▶ _Task goal_
Return a copy of every line in the records that includes the word "radius".

[Start of section]

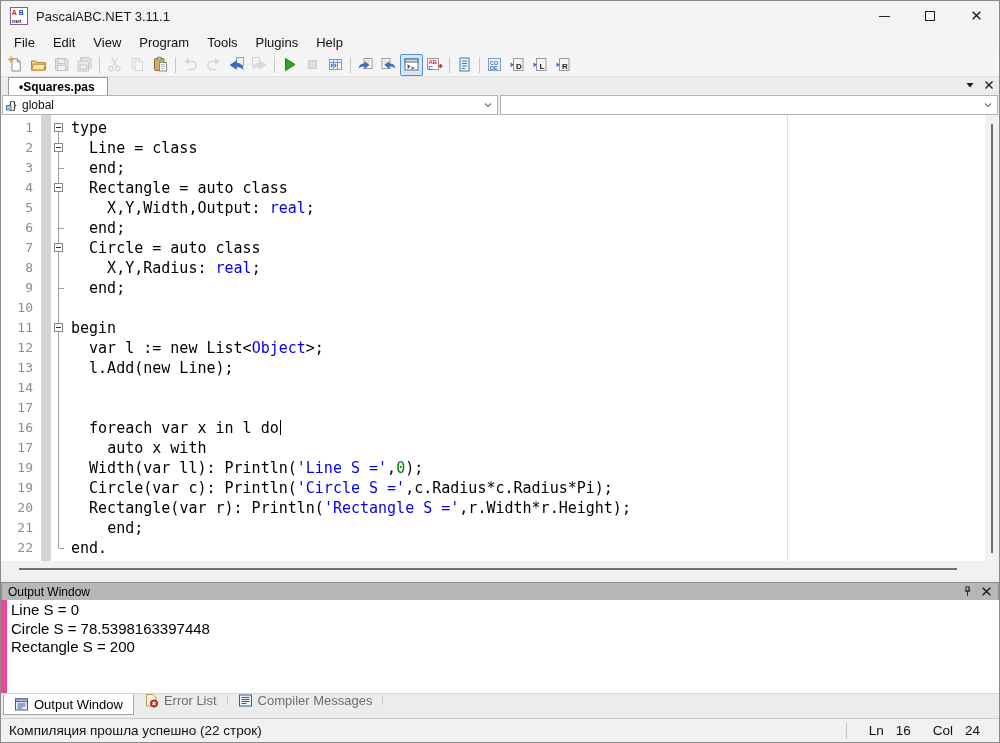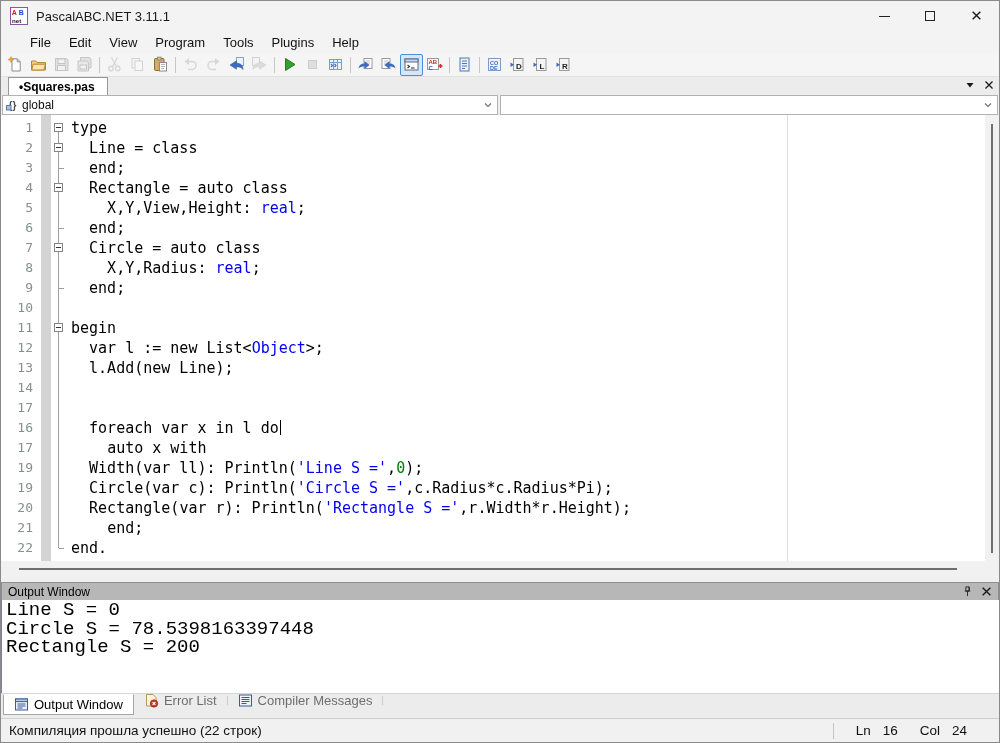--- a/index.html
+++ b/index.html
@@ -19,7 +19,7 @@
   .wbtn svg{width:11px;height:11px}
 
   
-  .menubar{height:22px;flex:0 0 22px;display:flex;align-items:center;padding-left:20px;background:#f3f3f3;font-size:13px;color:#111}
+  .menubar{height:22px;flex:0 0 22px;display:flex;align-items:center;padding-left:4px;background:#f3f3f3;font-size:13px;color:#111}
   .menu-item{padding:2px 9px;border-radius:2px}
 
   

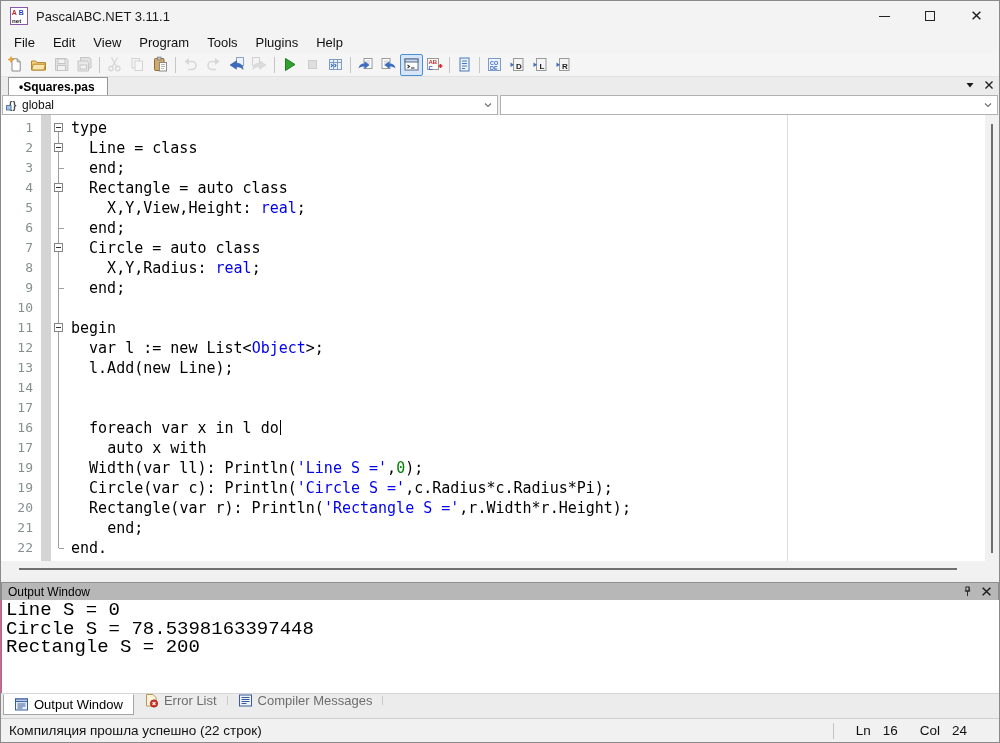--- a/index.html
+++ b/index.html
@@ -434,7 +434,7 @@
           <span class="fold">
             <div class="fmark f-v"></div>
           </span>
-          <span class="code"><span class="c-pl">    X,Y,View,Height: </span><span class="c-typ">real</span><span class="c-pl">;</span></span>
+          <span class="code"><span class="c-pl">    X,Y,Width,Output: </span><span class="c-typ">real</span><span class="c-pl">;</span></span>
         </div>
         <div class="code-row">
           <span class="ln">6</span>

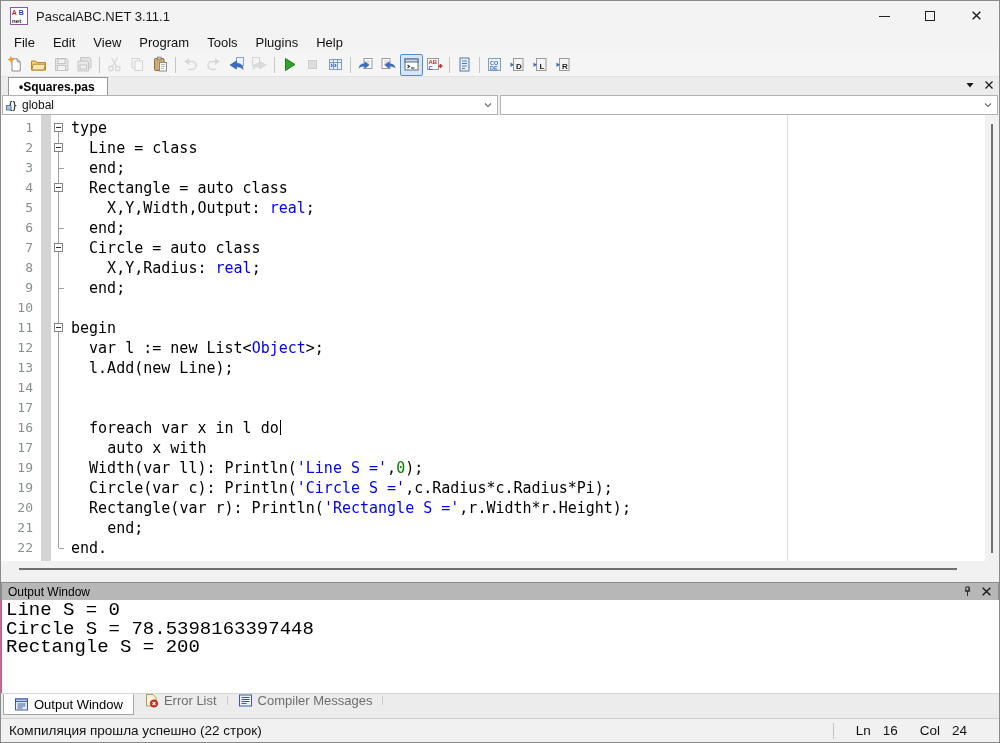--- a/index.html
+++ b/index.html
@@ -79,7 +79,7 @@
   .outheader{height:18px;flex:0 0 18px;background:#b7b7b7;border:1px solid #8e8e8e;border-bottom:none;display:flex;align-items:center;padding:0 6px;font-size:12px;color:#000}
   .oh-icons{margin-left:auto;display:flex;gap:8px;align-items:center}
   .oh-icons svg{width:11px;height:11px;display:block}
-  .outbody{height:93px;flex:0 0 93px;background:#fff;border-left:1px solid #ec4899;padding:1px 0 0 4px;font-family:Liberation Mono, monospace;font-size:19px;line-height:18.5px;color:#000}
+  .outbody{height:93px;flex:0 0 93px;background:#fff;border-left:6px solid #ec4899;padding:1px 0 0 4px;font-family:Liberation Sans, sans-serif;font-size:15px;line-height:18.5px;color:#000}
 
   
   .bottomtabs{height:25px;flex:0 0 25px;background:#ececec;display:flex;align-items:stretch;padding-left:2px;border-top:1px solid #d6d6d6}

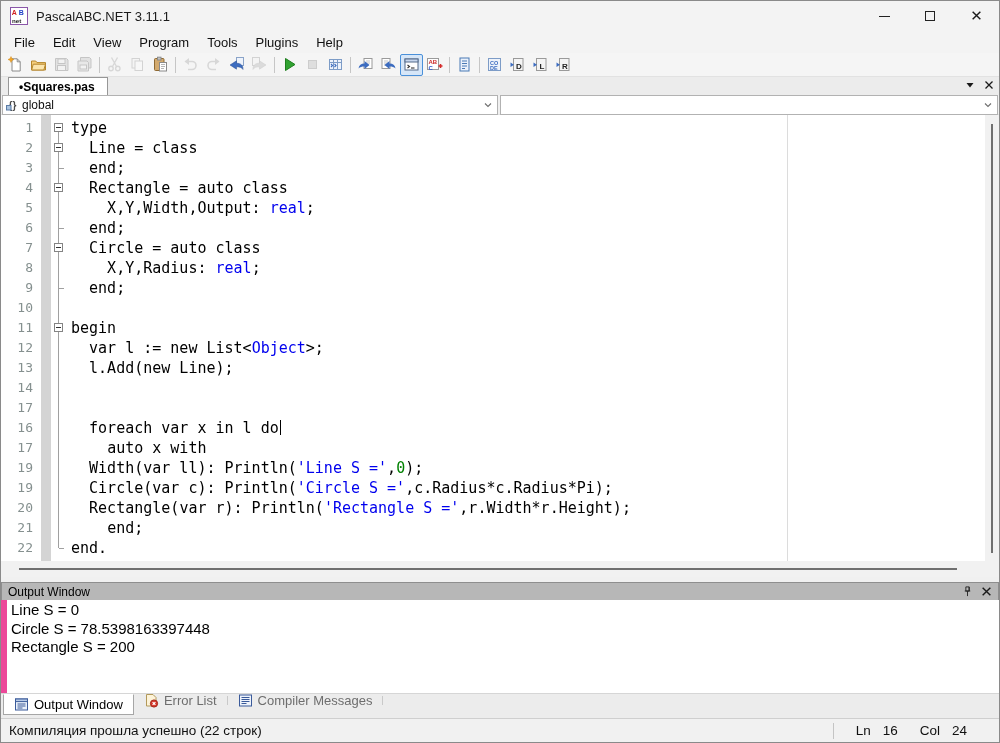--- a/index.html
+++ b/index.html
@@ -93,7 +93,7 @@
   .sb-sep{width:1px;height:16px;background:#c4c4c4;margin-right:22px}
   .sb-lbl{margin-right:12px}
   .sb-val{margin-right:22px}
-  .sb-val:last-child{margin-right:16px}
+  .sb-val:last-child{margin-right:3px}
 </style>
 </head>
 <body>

[End of section]
[Start of section]

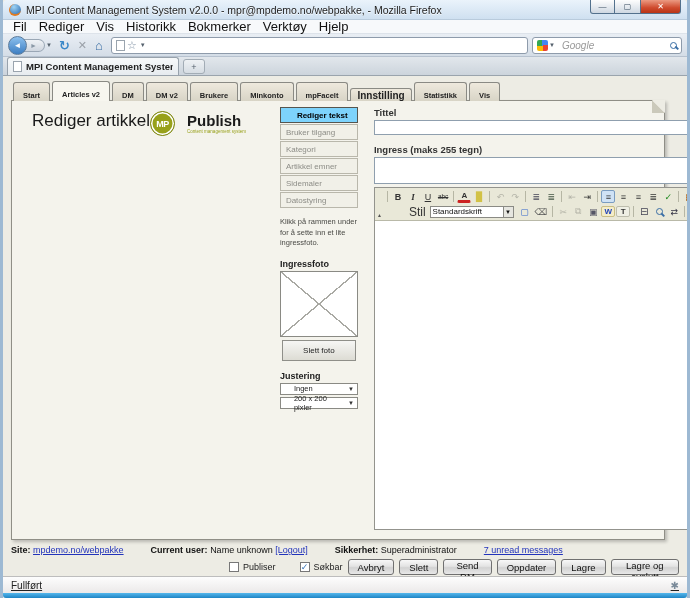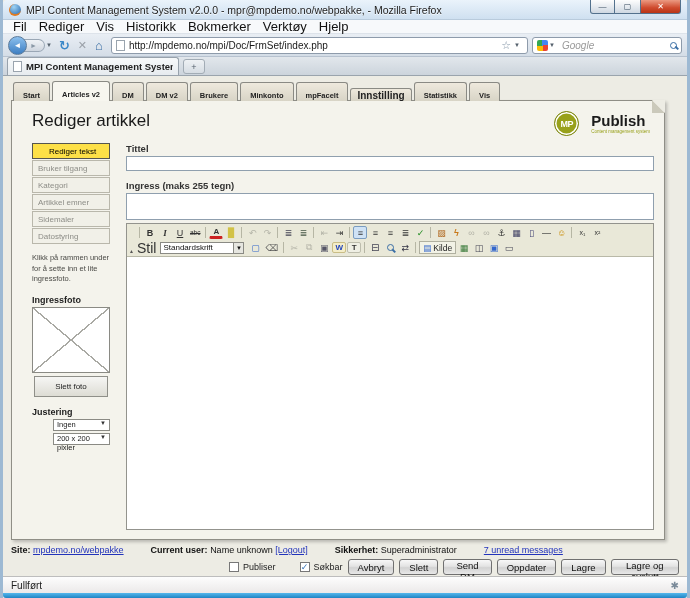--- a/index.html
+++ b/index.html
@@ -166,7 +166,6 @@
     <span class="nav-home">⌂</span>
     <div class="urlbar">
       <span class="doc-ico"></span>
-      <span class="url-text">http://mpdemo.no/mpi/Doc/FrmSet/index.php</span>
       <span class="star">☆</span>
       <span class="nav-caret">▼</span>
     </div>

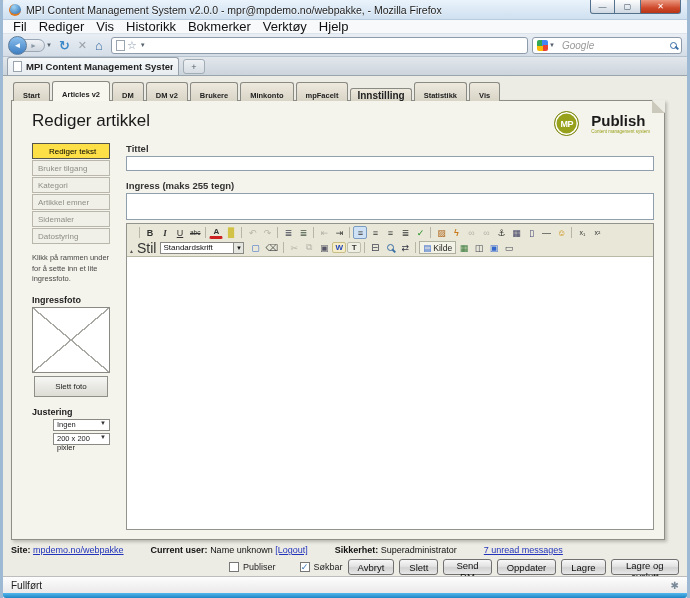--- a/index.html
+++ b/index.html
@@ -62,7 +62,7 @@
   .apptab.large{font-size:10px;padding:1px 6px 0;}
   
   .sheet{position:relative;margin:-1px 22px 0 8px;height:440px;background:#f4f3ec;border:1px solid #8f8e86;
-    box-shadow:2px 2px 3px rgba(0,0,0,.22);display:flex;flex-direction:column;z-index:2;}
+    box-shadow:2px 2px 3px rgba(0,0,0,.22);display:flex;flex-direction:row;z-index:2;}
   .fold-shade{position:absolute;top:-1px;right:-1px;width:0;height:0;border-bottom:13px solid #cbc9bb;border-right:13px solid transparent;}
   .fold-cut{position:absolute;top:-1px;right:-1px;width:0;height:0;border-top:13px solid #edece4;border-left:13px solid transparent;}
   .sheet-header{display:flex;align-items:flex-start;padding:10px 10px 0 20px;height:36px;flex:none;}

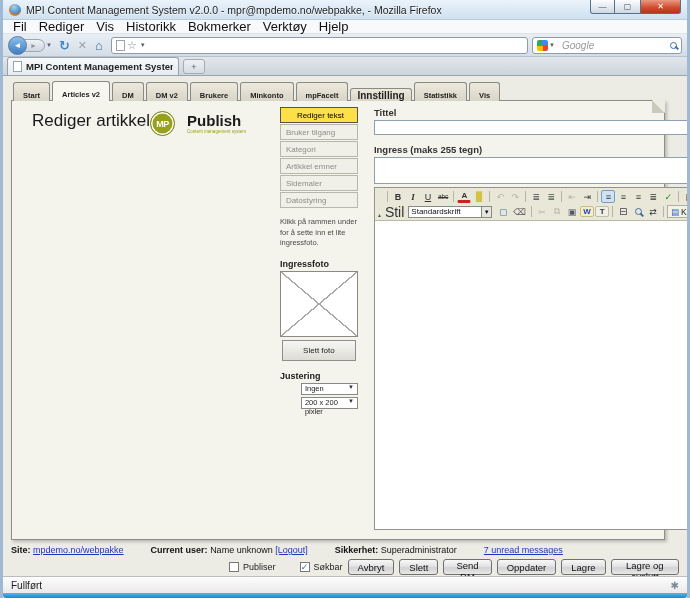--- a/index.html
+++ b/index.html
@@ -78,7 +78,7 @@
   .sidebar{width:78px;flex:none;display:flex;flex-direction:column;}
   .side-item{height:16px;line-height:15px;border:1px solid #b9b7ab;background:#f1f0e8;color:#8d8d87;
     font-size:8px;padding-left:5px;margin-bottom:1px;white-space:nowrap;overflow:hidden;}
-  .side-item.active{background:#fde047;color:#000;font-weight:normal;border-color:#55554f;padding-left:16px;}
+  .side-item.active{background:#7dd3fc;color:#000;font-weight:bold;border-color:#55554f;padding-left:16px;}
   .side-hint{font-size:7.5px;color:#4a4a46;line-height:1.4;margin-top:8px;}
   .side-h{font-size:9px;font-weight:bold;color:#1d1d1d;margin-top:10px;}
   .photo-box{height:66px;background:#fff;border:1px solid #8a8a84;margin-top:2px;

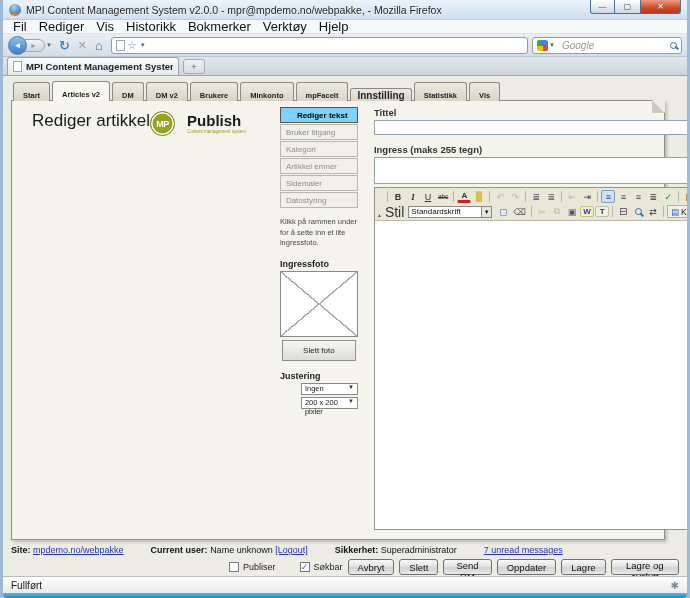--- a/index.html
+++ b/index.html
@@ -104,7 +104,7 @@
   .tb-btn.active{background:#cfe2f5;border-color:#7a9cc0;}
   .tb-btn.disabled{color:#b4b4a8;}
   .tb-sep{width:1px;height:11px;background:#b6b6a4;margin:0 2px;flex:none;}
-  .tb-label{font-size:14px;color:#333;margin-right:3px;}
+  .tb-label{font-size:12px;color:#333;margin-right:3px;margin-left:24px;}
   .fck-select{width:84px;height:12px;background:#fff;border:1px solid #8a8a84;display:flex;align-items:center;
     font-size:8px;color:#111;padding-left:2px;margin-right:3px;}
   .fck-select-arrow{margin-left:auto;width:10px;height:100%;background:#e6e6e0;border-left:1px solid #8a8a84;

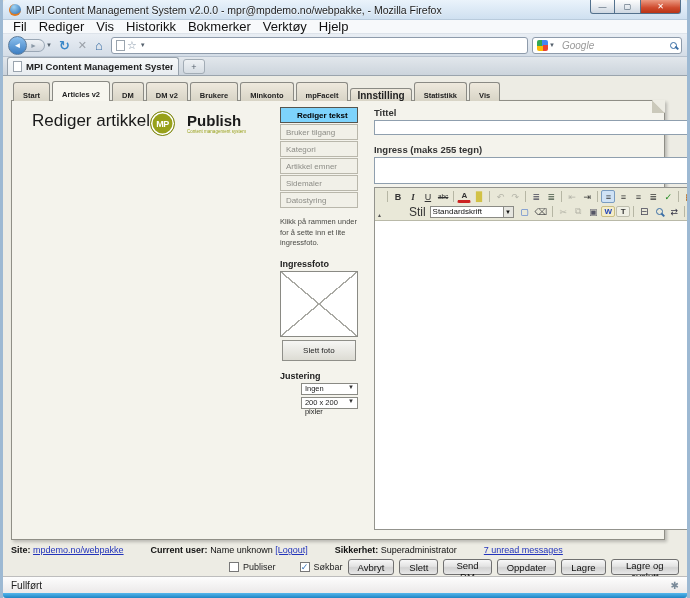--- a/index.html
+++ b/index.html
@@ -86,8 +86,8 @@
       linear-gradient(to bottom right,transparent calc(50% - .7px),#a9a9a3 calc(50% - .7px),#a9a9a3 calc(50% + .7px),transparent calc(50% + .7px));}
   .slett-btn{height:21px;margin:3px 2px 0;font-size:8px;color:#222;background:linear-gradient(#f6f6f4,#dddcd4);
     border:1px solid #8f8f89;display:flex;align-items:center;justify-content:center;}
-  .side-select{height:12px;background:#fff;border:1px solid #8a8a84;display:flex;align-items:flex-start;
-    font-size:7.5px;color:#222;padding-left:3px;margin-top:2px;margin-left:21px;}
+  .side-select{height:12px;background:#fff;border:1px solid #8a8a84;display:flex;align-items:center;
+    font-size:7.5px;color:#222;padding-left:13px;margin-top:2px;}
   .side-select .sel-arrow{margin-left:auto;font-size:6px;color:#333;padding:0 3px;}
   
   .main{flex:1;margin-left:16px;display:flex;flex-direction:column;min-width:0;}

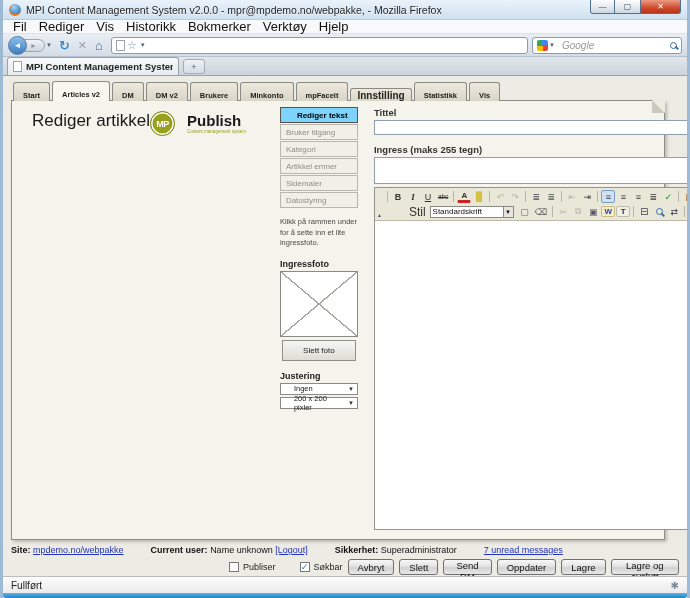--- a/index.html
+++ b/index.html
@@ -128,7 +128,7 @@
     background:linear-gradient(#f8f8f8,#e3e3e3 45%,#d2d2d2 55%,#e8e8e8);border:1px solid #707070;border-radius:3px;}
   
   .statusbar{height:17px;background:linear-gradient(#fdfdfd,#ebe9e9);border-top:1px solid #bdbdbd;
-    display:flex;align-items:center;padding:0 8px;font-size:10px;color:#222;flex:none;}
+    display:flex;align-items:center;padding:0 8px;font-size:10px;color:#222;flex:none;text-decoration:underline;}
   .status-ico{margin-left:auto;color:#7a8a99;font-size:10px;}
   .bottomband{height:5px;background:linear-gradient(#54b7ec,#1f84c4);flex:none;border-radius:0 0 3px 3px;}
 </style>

[End of section]

▶ _Written answer_
   .menu-item{padding:2px 9px;border-radius:2px}
     background:linear-gradient(#f8f8f8,#e3e3e3 45%,#d2d2d2 55%,#e8e8e8);border:1px solid #707070;border-radius:3px;}
   .bottomband{height:5px;background:linear-gradient(#54b7ec,#1f84c4);flex:none;border-radius:0 0 3px 3px;}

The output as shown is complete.